肘全体にかかる力のうち、骨が2割、筋肉が3割、靱帯が5割くらいで支えているとされている。疲労によって筋肉の力が弱まれば、その分靱帯に負担がかかる。元々柔軟性があり、体の使い方が上手な大谷選手でなければ、もっと早くに痛めていただろう。
(引用おわり)
実は、遡ること20日前の8月3日(同4日)の試合で、右腕と指の痙攣により4回でマウンドを降りると、試合終了直前、ベンチに座っていた大谷は、茫然としたまま瞬きを繰り返し、その目は潤んで、今にも涙がこぼれ落ちそうなのをこらえていたそうだ。その感傷的な様子がSNSにアップされると、“大谷が泣いた”と話題になったという。本人は既にこのとき、思うところがあったのかも知れない。

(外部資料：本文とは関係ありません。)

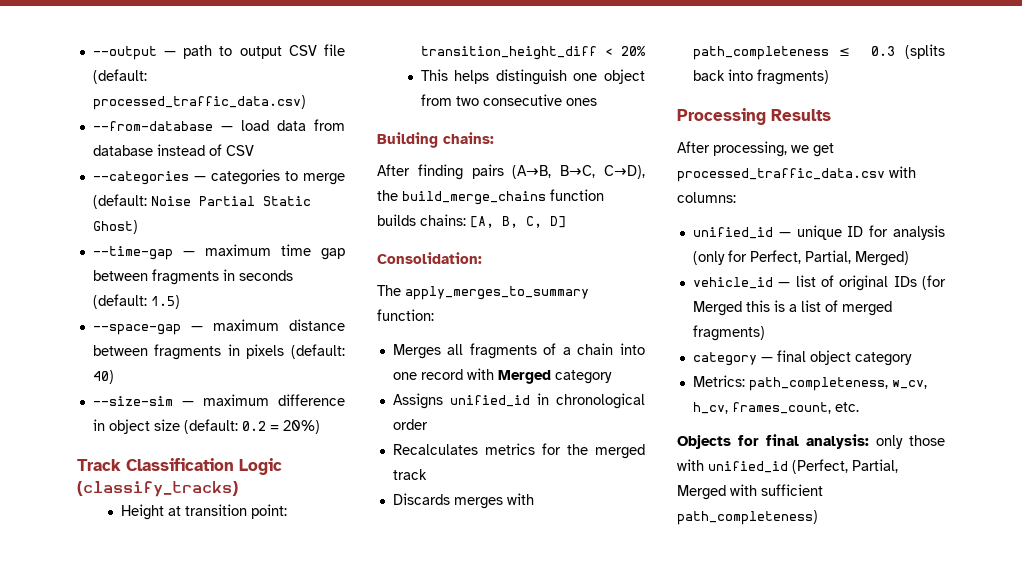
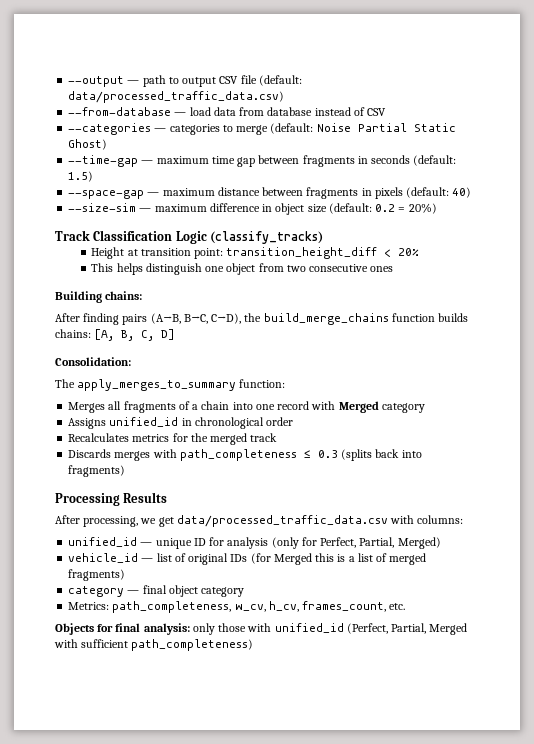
- --output — path to output CSV file (default: processed_traffic_data.csv)
+ --output — path to output CSV file (default: data/processed_traffic_data.csv)
- After processing, we get processed_traffic_data.csv with columns:
+ After processing, we get data/processed_traffic_data.csv with columns:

ここに来ての大谷ロスは大きいが、二年振りのMVPと日本人初の本塁打王に期待したい。
巨人の話に戻ると、それでも後半には辛うじて先発投手で山崎伊織、野手で門脇や秋広など、期待の芽が出て来た。浅野という若武者も元気一杯。二度あることは三度あるのではなく、三度目の正直となることを(私の心の平穏のためにも 笑)切に願う。